▶ _EXERCISE_:
Of all the entries below, retype only the lines from the one with "- Copy the build" through the one with "- 1. Movimentos", exactly as they appear.

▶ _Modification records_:
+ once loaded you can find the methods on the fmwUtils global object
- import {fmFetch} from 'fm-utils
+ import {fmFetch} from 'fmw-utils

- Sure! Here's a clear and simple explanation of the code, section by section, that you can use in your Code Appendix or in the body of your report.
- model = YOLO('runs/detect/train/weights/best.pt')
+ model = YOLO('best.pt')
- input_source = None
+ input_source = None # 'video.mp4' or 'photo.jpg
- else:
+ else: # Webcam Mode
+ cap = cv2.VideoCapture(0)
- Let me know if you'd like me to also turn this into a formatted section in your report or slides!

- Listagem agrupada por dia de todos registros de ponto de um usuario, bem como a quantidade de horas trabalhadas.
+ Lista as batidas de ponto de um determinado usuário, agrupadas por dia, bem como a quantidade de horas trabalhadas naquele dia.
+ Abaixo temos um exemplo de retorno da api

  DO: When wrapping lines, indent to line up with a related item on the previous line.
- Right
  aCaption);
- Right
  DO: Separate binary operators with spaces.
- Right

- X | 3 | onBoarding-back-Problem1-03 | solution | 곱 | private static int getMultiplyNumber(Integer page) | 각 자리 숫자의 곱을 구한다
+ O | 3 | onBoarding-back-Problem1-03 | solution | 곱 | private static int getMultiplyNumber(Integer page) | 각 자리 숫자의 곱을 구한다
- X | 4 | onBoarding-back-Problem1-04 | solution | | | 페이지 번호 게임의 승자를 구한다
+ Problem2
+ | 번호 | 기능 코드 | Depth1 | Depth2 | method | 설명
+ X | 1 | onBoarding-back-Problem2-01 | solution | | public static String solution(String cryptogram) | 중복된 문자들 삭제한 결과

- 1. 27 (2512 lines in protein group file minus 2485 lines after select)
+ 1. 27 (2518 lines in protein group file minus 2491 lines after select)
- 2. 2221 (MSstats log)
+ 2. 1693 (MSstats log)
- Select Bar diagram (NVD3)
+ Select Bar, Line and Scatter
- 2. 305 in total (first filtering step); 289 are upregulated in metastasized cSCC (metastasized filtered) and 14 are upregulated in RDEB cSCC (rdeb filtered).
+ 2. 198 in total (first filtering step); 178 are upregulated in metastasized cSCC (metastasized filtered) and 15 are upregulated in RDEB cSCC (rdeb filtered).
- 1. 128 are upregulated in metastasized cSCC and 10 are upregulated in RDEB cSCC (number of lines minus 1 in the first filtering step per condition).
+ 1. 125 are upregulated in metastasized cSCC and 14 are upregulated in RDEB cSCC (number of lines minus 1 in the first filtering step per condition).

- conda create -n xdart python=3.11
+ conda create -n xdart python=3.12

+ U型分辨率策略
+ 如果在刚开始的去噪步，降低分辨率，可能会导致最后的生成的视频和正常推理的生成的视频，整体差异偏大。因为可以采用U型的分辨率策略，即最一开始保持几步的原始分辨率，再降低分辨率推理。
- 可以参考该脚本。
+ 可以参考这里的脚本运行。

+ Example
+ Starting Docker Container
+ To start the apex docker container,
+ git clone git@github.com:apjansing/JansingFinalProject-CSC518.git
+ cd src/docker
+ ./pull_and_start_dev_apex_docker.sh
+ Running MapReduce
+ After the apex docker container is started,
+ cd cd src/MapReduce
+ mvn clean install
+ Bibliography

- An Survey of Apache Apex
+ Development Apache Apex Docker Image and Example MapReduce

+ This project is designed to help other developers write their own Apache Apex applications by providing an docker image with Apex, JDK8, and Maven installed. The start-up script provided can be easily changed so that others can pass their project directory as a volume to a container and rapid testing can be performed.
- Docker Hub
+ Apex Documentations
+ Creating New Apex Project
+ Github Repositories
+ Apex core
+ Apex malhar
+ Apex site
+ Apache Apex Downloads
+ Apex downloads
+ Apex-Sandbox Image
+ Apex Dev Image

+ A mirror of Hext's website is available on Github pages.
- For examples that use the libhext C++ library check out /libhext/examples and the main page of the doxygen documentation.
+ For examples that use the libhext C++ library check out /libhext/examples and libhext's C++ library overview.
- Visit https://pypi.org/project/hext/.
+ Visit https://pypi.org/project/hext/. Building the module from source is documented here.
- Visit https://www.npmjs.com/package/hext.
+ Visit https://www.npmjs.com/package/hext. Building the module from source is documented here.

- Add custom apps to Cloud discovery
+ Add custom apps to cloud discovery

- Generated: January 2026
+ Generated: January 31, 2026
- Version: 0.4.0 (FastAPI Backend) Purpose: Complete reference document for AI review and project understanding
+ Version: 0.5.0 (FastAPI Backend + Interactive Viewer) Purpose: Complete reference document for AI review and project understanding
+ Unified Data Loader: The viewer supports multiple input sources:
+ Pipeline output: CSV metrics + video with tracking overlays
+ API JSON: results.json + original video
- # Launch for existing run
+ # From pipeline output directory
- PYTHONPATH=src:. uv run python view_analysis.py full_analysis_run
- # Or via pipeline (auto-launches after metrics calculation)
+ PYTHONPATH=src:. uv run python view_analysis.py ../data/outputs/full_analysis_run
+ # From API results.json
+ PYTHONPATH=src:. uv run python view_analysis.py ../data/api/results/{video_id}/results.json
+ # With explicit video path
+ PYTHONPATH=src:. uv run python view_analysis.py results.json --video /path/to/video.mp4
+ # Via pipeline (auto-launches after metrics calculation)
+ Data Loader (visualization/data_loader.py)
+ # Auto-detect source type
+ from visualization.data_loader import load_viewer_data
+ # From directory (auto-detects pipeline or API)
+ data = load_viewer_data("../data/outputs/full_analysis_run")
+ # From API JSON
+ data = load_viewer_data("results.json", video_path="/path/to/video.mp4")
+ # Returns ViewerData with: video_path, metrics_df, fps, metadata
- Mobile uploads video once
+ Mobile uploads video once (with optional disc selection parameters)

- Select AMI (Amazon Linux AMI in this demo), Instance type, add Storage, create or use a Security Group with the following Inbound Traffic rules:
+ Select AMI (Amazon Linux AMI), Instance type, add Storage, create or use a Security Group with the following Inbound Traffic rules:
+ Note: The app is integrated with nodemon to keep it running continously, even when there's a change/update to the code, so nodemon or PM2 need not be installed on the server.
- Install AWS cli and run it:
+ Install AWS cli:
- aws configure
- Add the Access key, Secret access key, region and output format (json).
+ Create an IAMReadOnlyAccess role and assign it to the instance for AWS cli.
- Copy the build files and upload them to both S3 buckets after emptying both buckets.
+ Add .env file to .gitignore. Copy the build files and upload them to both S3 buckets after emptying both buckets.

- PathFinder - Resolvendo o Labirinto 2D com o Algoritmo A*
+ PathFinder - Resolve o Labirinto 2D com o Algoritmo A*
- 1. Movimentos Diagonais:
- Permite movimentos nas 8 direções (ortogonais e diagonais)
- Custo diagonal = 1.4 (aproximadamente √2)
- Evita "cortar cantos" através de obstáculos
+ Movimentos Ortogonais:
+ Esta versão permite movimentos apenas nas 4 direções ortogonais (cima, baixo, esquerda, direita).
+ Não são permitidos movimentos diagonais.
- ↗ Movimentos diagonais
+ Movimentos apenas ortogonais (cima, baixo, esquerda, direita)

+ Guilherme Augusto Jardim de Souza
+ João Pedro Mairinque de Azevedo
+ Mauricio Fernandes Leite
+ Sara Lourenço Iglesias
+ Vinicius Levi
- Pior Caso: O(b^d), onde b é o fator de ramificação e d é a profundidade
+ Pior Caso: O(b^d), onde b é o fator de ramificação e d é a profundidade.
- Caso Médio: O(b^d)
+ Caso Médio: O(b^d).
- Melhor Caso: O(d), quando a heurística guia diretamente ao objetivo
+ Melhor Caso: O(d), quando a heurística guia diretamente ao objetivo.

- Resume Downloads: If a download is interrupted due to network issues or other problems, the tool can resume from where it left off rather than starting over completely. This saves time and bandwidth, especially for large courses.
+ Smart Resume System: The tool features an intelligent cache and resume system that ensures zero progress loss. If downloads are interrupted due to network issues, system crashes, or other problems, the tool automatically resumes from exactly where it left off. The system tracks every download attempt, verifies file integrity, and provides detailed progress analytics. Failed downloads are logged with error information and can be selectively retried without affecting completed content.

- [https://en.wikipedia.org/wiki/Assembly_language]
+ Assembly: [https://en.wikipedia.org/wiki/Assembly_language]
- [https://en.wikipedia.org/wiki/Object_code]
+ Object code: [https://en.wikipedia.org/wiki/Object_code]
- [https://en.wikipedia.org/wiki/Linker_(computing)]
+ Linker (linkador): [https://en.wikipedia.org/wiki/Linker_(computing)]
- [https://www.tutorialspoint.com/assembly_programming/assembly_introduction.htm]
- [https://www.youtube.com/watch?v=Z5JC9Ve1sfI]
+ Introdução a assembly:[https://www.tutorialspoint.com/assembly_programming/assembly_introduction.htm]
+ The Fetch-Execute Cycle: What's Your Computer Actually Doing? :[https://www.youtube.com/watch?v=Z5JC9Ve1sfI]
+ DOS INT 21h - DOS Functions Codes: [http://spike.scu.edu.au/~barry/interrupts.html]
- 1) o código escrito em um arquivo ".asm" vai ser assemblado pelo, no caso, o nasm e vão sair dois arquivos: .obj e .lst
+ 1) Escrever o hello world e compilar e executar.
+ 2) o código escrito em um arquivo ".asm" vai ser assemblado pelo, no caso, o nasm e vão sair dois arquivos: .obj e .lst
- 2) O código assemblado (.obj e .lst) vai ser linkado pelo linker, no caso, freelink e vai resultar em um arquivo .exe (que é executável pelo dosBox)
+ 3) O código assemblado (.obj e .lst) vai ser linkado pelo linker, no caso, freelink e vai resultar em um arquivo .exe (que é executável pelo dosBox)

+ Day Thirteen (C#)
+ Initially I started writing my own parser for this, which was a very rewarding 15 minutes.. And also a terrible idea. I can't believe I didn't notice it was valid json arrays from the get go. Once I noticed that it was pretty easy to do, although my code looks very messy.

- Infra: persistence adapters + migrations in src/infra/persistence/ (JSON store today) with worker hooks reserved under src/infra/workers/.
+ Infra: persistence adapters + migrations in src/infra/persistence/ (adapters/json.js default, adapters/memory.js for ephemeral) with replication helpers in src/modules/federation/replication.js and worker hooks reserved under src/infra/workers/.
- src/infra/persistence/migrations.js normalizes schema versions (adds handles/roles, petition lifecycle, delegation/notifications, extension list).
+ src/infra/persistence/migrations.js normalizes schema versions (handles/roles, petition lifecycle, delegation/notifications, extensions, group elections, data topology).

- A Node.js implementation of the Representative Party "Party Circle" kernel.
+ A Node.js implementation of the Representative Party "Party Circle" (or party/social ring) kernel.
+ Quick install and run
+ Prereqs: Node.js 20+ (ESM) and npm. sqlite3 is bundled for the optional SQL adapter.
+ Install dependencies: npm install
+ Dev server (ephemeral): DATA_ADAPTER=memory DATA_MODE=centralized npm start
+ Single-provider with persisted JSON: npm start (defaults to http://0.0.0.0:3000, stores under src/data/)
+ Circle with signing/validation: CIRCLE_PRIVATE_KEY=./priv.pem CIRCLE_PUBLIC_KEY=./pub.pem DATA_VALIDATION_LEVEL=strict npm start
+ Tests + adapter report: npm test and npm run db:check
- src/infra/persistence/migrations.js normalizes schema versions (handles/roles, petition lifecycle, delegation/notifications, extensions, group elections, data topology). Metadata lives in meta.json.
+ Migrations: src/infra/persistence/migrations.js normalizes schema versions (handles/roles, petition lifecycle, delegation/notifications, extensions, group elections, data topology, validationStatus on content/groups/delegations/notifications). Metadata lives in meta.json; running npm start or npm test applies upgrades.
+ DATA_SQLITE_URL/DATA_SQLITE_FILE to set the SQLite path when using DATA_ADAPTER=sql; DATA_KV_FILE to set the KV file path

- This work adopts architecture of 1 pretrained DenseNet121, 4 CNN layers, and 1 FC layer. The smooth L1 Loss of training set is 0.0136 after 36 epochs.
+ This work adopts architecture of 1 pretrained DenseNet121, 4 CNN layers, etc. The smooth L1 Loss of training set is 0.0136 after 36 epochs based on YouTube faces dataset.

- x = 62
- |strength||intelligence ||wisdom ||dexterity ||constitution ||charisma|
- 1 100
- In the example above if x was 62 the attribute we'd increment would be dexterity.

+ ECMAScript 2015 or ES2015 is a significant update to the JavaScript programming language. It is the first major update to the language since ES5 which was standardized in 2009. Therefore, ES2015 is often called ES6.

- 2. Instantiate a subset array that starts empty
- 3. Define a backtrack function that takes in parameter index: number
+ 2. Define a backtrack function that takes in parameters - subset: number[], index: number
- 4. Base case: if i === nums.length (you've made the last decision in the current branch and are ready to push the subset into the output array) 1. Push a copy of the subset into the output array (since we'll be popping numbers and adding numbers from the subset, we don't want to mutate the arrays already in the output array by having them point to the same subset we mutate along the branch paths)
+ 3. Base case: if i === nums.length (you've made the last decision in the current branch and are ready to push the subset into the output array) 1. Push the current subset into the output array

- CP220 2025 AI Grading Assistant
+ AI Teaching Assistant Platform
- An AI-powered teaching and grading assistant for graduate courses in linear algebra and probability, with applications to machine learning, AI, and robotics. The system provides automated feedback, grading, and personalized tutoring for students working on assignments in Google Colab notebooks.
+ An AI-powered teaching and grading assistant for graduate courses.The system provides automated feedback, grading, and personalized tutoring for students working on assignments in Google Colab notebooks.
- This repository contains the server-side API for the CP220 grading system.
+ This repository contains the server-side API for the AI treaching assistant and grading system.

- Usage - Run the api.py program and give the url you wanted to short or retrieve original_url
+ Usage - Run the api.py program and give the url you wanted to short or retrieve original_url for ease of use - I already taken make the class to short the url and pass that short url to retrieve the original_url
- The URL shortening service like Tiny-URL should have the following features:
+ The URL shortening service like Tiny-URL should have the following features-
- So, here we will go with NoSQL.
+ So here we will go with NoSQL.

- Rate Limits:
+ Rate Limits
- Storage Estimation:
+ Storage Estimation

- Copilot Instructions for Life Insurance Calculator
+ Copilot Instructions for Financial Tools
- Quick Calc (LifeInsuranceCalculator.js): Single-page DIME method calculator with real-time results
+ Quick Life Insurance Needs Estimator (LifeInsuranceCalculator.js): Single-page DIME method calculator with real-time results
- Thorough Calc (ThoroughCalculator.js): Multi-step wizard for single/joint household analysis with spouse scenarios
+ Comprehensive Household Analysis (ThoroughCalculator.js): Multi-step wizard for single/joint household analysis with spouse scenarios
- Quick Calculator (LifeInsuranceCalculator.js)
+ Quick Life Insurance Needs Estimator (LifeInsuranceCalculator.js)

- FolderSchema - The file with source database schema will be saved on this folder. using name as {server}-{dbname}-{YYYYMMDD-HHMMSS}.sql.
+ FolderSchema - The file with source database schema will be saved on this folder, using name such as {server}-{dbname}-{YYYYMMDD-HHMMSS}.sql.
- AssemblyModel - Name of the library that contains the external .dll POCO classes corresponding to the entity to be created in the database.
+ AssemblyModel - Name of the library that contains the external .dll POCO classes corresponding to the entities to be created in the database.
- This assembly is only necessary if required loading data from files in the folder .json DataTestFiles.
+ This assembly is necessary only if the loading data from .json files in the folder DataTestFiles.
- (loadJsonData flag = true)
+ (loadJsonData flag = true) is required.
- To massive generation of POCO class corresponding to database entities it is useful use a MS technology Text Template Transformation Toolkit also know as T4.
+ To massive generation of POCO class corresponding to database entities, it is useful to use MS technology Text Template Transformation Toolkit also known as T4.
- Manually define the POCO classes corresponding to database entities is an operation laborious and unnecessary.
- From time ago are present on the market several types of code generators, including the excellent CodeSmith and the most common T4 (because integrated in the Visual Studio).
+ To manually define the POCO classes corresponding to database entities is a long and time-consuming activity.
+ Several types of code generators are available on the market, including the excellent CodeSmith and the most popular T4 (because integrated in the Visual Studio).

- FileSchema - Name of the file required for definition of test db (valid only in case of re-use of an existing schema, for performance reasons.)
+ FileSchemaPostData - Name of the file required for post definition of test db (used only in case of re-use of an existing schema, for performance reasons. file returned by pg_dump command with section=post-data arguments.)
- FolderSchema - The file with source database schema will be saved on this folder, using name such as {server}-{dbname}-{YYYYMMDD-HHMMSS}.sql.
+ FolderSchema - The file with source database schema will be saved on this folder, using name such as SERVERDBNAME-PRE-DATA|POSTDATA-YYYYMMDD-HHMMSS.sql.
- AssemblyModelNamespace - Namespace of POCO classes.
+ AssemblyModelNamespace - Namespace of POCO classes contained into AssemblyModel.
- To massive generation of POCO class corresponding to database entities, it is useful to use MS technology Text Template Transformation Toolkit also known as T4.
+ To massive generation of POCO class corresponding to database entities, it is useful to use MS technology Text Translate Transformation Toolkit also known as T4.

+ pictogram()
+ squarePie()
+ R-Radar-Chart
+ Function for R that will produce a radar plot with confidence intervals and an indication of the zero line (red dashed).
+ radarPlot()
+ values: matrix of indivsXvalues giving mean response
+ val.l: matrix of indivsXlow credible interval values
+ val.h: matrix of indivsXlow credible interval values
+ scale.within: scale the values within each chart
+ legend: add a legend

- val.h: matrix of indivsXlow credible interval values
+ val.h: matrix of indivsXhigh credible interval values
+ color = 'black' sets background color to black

▶ _SOLUTION TO THIS EXERCISE_:
- Copy the build files and upload them to both S3 buckets after emptying both buckets.
+ Add .env file to .gitignore. Copy the build files and upload them to both S3 buckets after emptying both buckets.

- PathFinder - Resolvendo o Labirinto 2D com o Algoritmo A*
+ PathFinder - Resolve o Labirinto 2D com o Algoritmo A*
- 1. Movimentos Diagonais:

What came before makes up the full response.